Short answer: Kalshi's fees are low, simple, and charged only when you trade. There are no deposit fees, no withdrawal fees on standard transfers, and no monthly account charges. But "low" isn't "zero" — and the way the fee is calculated has a quirk that quietly changes which trades are worth making. This guide breaks down exactly what you pay, with real numbers, so you keep more of your edge.

If you're still deciding whether the platform is worth it at all, start with our honest Kalshi review and the big-picture guide to making money on Kalshi. This page zooms in on one thing: cost.

The only fee that really matters: the trading fee

Kalshi makes money primarily one way — a small fee on each trade. There's no spread markup beyond the public order book, no "platform fee," and no charge to hold a position all the way to settlement. The trading fee is calculated with a formula that trips people up the first time they see it, so let's just work through it.

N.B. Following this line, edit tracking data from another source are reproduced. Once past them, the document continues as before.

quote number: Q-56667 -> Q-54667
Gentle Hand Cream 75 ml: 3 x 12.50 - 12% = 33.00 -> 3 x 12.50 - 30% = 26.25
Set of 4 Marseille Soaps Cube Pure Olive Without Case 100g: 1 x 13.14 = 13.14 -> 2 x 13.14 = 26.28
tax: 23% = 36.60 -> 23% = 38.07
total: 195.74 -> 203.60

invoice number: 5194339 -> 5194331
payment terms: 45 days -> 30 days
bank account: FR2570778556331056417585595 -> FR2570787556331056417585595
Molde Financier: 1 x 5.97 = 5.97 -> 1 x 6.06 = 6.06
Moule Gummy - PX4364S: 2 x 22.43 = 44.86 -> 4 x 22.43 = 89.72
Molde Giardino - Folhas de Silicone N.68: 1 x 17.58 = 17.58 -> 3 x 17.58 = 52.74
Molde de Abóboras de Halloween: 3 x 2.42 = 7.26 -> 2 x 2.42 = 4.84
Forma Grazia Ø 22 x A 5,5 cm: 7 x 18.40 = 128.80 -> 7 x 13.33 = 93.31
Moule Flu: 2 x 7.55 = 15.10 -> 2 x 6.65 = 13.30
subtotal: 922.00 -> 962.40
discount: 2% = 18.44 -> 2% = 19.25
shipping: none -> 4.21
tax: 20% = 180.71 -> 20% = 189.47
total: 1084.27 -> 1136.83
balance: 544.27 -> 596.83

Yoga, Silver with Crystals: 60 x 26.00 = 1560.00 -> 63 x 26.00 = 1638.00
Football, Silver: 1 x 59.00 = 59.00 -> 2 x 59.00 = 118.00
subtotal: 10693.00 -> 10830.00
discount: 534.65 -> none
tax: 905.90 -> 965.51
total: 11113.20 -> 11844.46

fee = round_up_to_next_cent( 0.07 × C × P × (1 − P) )

where:
  C = number of contracts
  P = price in dollars (45¢ = 0.45)

Kalshi publishes its current fee schedule and occasionally adjusts it, so always confirm the live numbers — but this 7% formula is the one that has driven the platform's general markets, and it's the exact model we use in our own bot. Two things about it surprise new traders.

1. The fee is a dome — it's highest at 50¢

Because the formula multiplies the price by (1 − price), it peaks at 50¢ and shrinks toward both ends. A contract trading near a coin-flip costs the most to trade; a longshot at 5¢ or a near-lock at 95¢ costs the least. Here's the fee per contract (before the order is rounded) across the price range:

Contract priceFee per contract
5¢ or 95¢≈ 0.33¢
10¢ or 90¢≈ 0.63¢
25¢ or 75¢≈ 1.31¢
40¢ or 60¢≈ 1.68¢
50¢≈ 1.75¢ (the peak)

This single fact reshapes strategy. The "obvious" coin-flip markets at 50¢ are the most expensive real estate on the exchange, while the cheap-to-trade extremes are where most disciplined edges actually live. Marcus goes deep on what the dome does to supposed "free money" in the Kalshi arbitrage guide — the short version is that the fee curve quietly eats most of the gaps people get excited about.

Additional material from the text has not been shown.